ABOUT THIS EXERCISE
Wherever pictures appear in the listing below, leave them out, and copy exactly, and only, everything from the line with "top:11px; width:771px; height:817px;" down to the line with "position:absolute; left:343px; top:444px;".

* * * * * * * * *

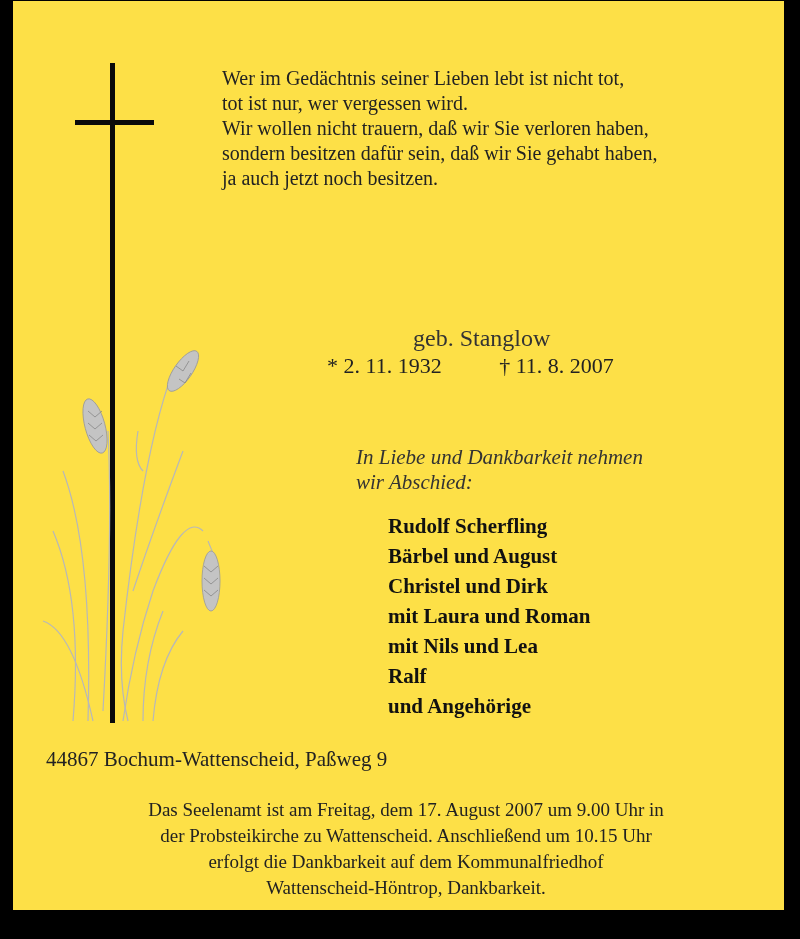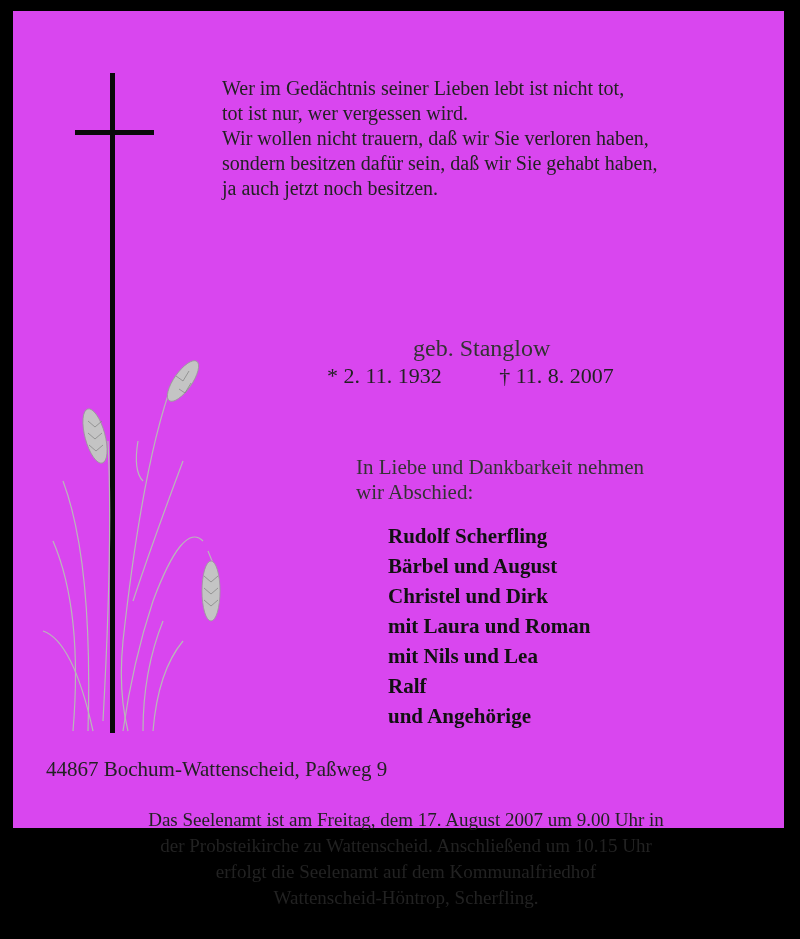--- a/index.html
+++ b/index.html
@@ -9,8 +9,8 @@
       background:#000; box-sizing:border-box;
     }
     .page {
-      position:absolute; left:13px; top:11px; width:771px; height:817px;
-      background:#d946ef;
+      position:absolute; left:13px; top:1px; width:771px; height:909px;
+      background:#fde047;
     }
     .serif { font-family:"Liberation Serif", "DejaVu Serif", serif; color:#1a1a1a; }
     .motto {

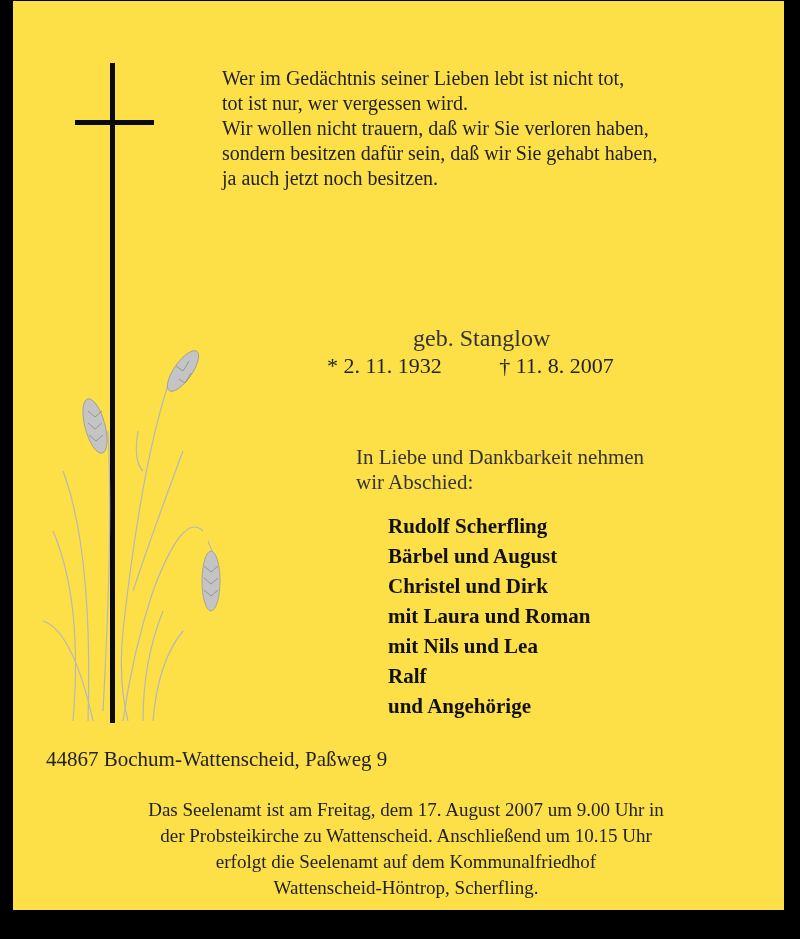--- a/index.html
+++ b/index.html
@@ -35,7 +35,7 @@
     .dates .birth { margin-right:52px; }
     .intro {
       position:absolute; left:343px; top:444px; width:420px;
-      font-size:21px; line-height:25px; color:#333;
+      font-size:21px; line-height:25px; color:#333;font-style:italic;
     }
     .mourners {
       position:absolute; left:343px; top:510px;

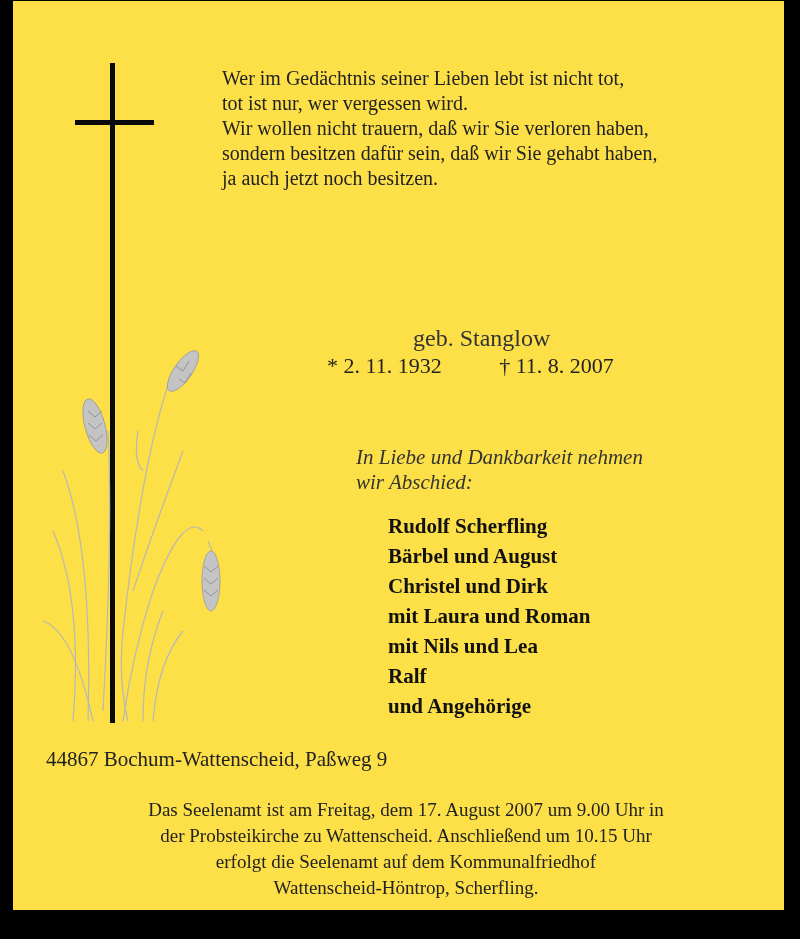--- a/index.html
+++ b/index.html
@@ -128,7 +128,7 @@
     <div class="notice serif">
       <div>Das Seelenamt ist am Freitag, dem 17. August 2007 um 9.00 Uhr in</div>
       <div>der Probsteikirche zu Wattenscheid. Anschließend um 10.15 Uhr</div>
-      <div>erfolgt die Seelenamt auf dem Kommunalfriedhof</div>
+      <div>erfolgt die Dankbarkeit auf dem Kommunalfriedhof</div>
       <div>Wattenscheid-Höntrop, Scherfling.</div>
     </div>
 

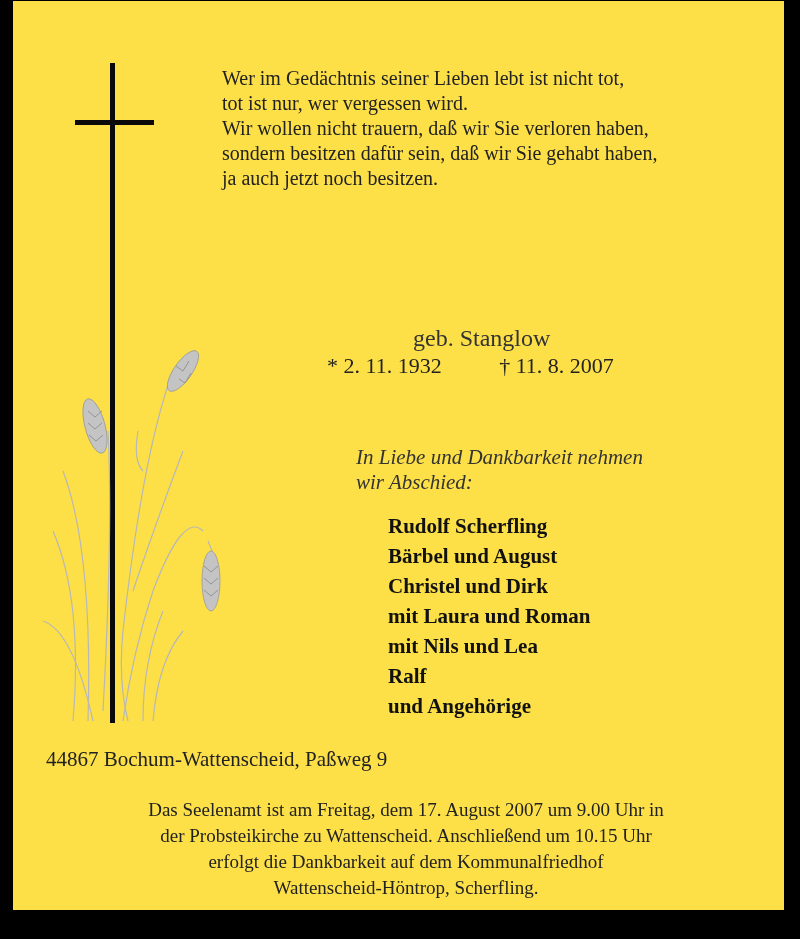--- a/index.html
+++ b/index.html
@@ -129,7 +129,7 @@
       <div>Das Seelenamt ist am Freitag, dem 17. August 2007 um 9.00 Uhr in</div>
       <div>der Probsteikirche zu Wattenscheid. Anschließend um 10.15 Uhr</div>
       <div>erfolgt die Dankbarkeit auf dem Kommunalfriedhof</div>
-      <div>Wattenscheid-Höntrop, Scherfling.</div>
+      <div>Wattenscheid-Höntrop, Dankbarkeit.</div>
     </div>
 
   </div>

* * * * * * * * *

SOLUTION
-      position:absolute; left:13px; top:11px; width:771px; height:817px;
-      background:#d946ef;
+      position:absolute; left:13px; top:1px; width:771px; height:909px;
+      background:#fde047;
     }
     .serif { font-family:"Liberation Serif", "DejaVu Serif", serif; color:#1a1a1a; }
     .motto {

--- a/index.html
+++ b/index.html
@@ -35,7 +35,7 @@
     .dates .birth { margin-right:52px; }
     .intro {
       position:absolute; left:343px; top:444px; width:420px;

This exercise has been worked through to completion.